Aging, a complex and multifaceted biological process, represents one of the most profound challenges in modern biomedical research. Far from being a simple accumulation of years, aging manifests as a progressive functional decline characterized by a constellation of molecular, cellular, and physiological changes that ultimately increase vulnerability to disease and death. This universal phenomenon affects all living organisms, yet exhibits remarkable variability in its progression among individuals of the same chronological age, suggesting that biological aging can be modulated by both genetic and environmental factors.
The geroscience hypothesis, a concept in aging research, posits that targeting the fundamental processes of aging could simultaneously prevent or delay the onset of multiple chronic diseases. This approach challenges traditional medical models that typically address diseases individually, instead recognizing aging itself as the primary risk factor for most chronic conditions affecting older adults. By intervening in the aging process, geroscience aims to extend not merely lifespan, but more importantly, healthspan—the period of life spent in good health, free from chronic diseases and disabilities.
Among the various molecular mechanisms implicated in aging, epigenetic modifications have emerged as particularly promising targets for intervention. Epigenetics, the study of heritable changes in gene expression that do not involve alterations to the underlying DNA sequence, provides a crucial link between our genetic blueprint and environmental influences. DNA methylation, a key epigenetic mechanism involving the addition of methyl groups to DNA molecules, has been extensively studied as a biomarker of aging and a potential driver of age-related functional decline.
The development of epigenetic clocks—mathematical algorithms that predict biological age based on DNA methylation patterns—has revolutionized our ability to quantify aging at the molecular level. These clocks have demonstrated remarkable accuracy in predicting chronological age across diverse tissues and cell types, and more importantly, their deviation from chronological age (referred to as age acceleration) has been associated with various age-related conditions and mortality risk. Recent advances in machine learning approaches have further enhanced the precision and interpretability of these epigenetic clocks, enabling more sophisticated analyses of aging trajectories.

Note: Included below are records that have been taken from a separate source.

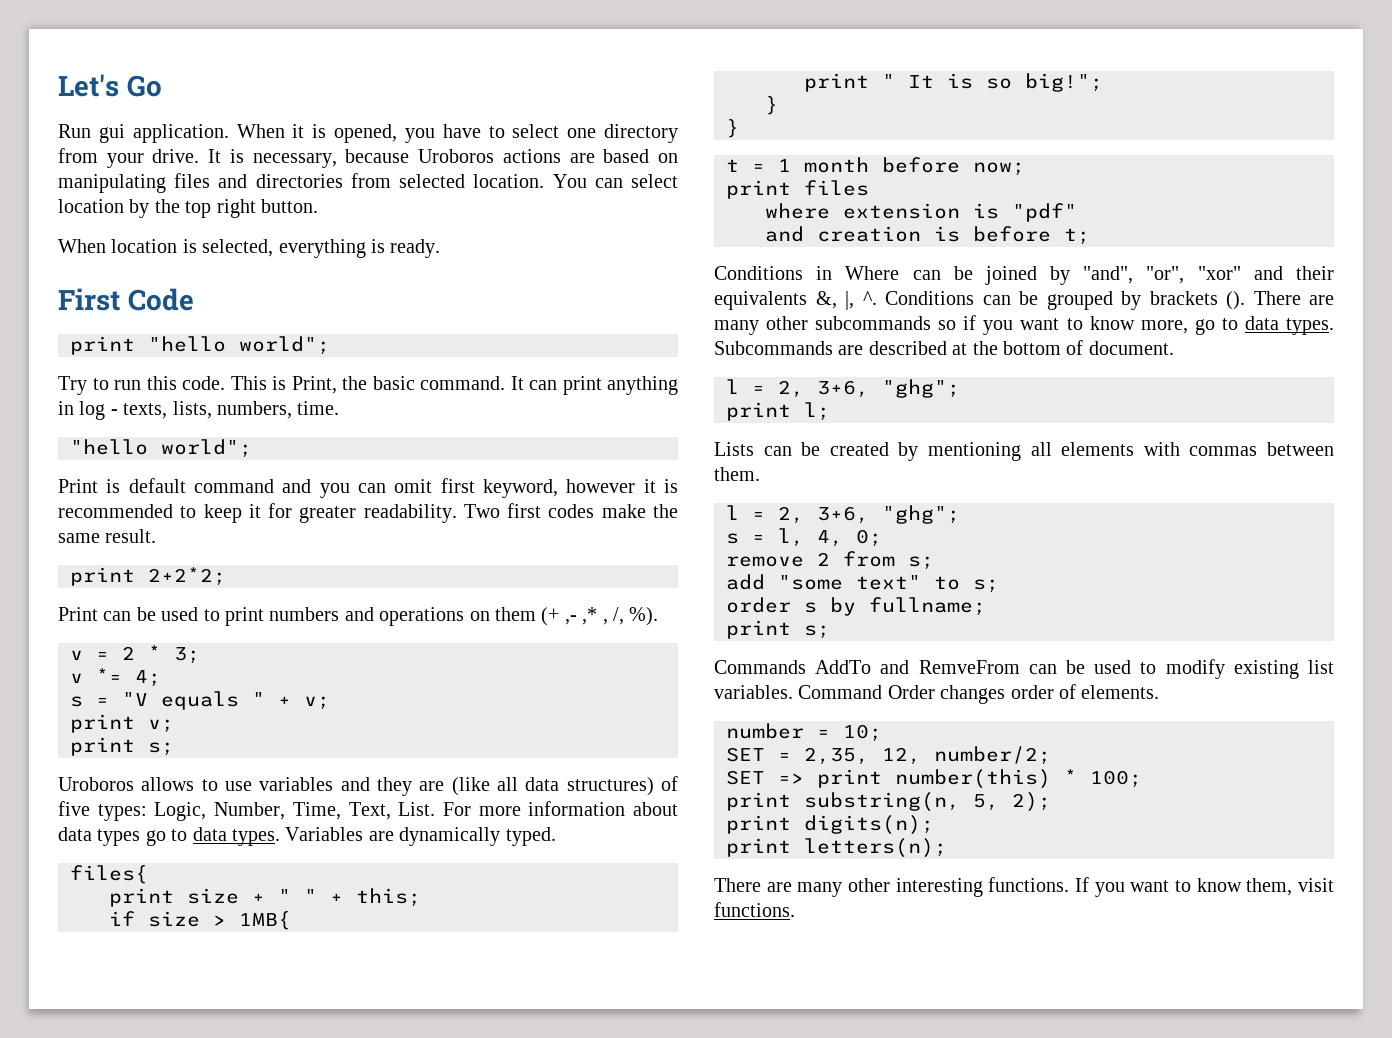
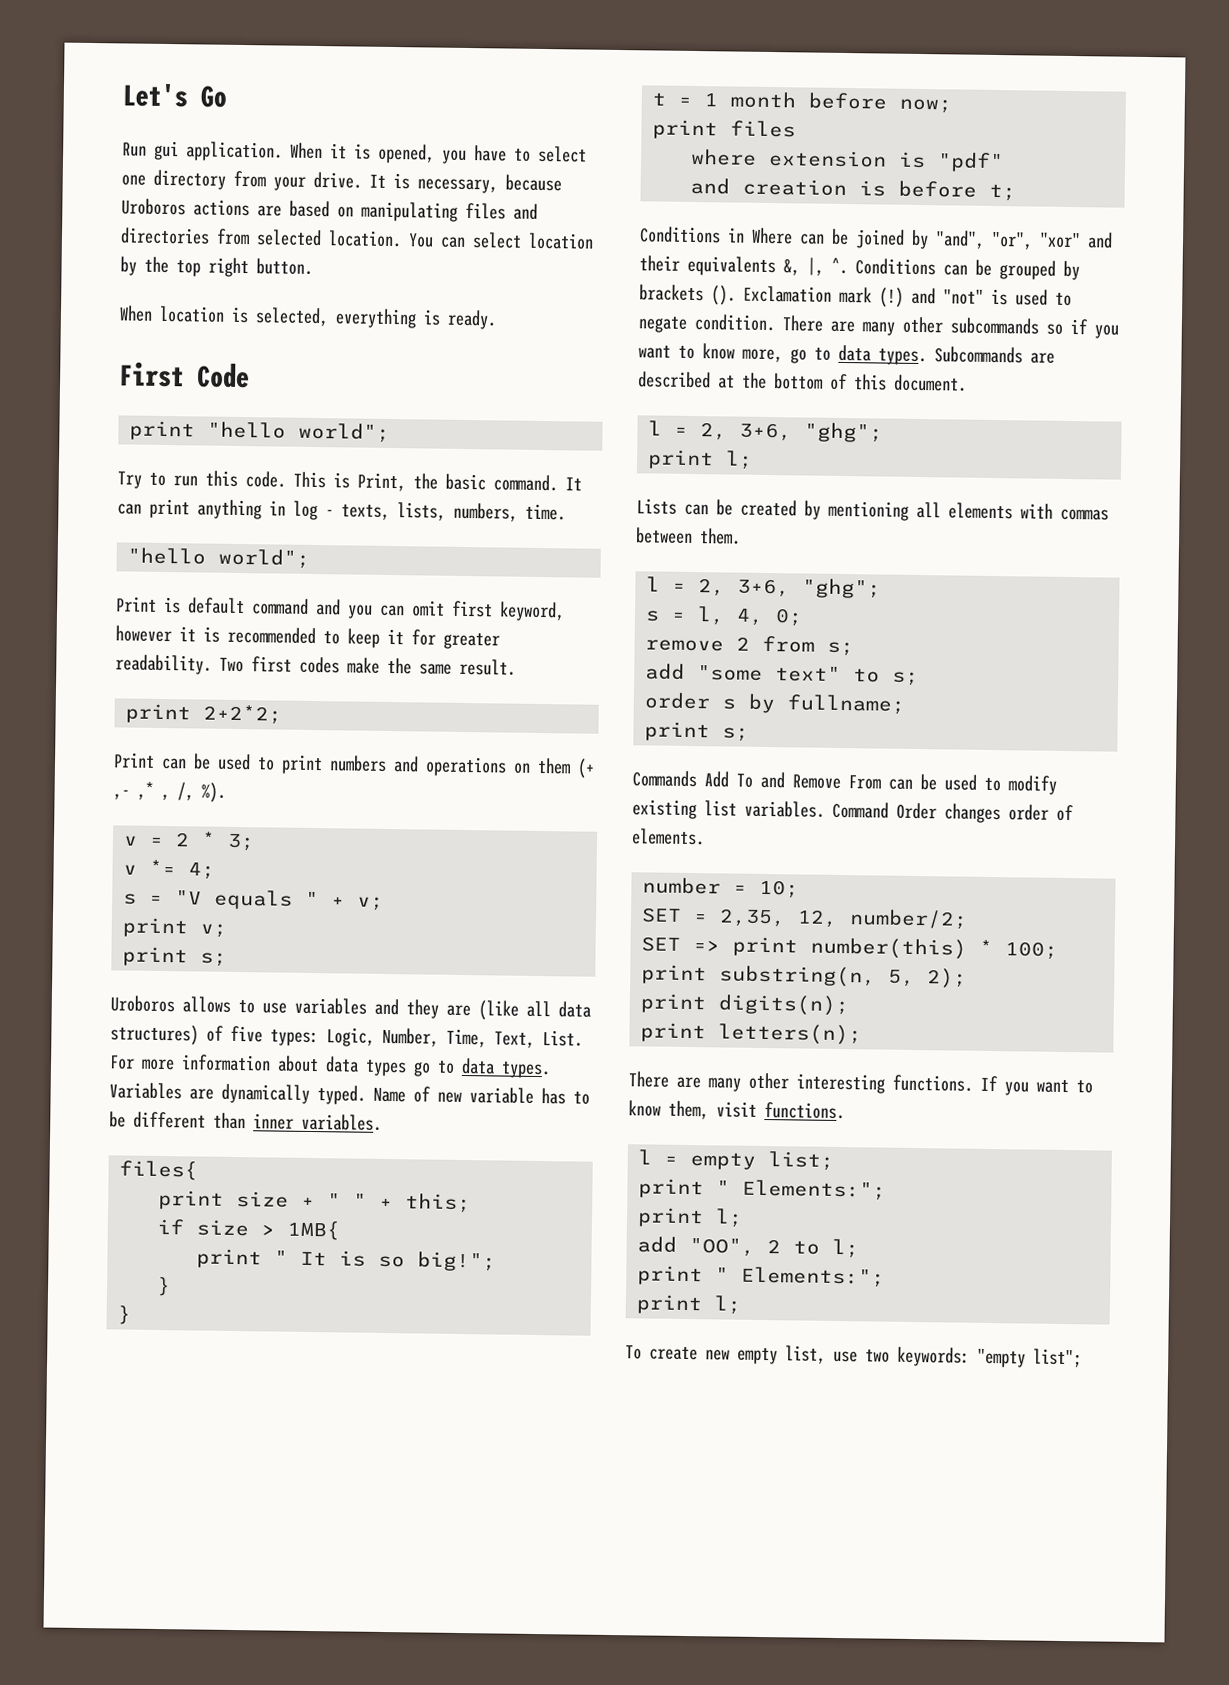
+ Name of new variable has to be different than inner variables.
+ Exclamation mark (!) and "not" is used to negate condition.
- Subcommands are described at the bottom of document.
+ Subcommands are described at the bottom of this document.
- Commands AddTo and RemveFrom can be used to modify existing list variables.
+ Commands Add To and Remove From can be used to modify existing list variables.
+ l = empty list;
+ print " Elements:";
+ print l;
+ add "OO", 2 to l;
+ print " Elements:";
+ print l;
+ To create new empty list, use two keywords: "empty list";

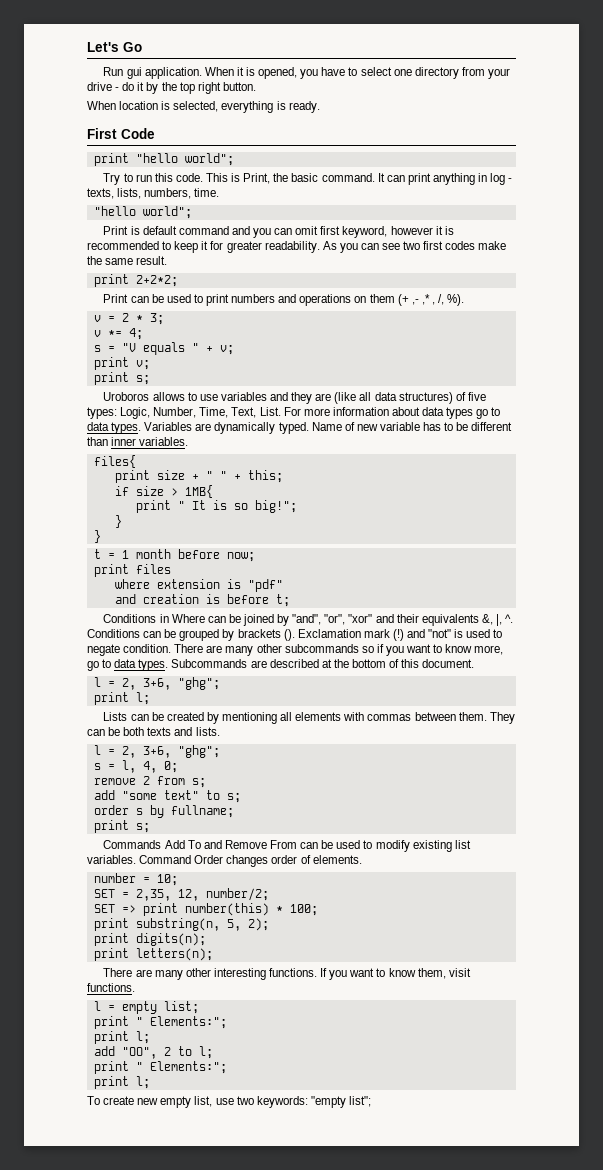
- When it is opened, you have to select one directory from your drive. It is necessary, because Uroboros actions are based on manipulating files and directories from selected location. You can select location by the top right button.
+ When it is opened, you have to select one directory from your drive - do it by the top right button.
- Two first codes make the same result.
+ As you can see two first codes make the same result.
+ They can be both texts and lists.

However, despite these significant advances, current epigenetic clocks face important limitations. They often lack generalizability when applied to populations or samples that differ systematically from the training data, such as super-centenarians—individuals who have reached the extreme upper limits of human lifespan. Additionally, many existing clocks have not been fully validated for use in rare samples, interventional studies, or in-vitro experimental systems, limiting their utility in translational research.
This dissertation aims to address these critical gaps in the current understanding of aging by focusing on DNA methylation and imaging-based biomarkers. The specific aims are three-fold:
1. To solve the transportability problem of epigenetic clocks, particularly when test data are systematically different from the training data. This will involve applications to super-centenarians, whose exceptional longevity represents a unique opportunity to understand the molecular signatures of successful aging.
2. To train epigenetic clocks that exhibit expected behavior with respect to literature-validated pro- and anti-aging interventions. This aim recognizes that a truly useful aging biomarker should not only correlate with chronological age but also respond appropriately to interventions known to modulate the aging process.
3. To develop biomarkers for in vitro studies based on in-vitro optic cell imaging data and DNA methylation data. This innovative approach combines multiple data modalities to create more robust and informative aging biomarkers for cellular models.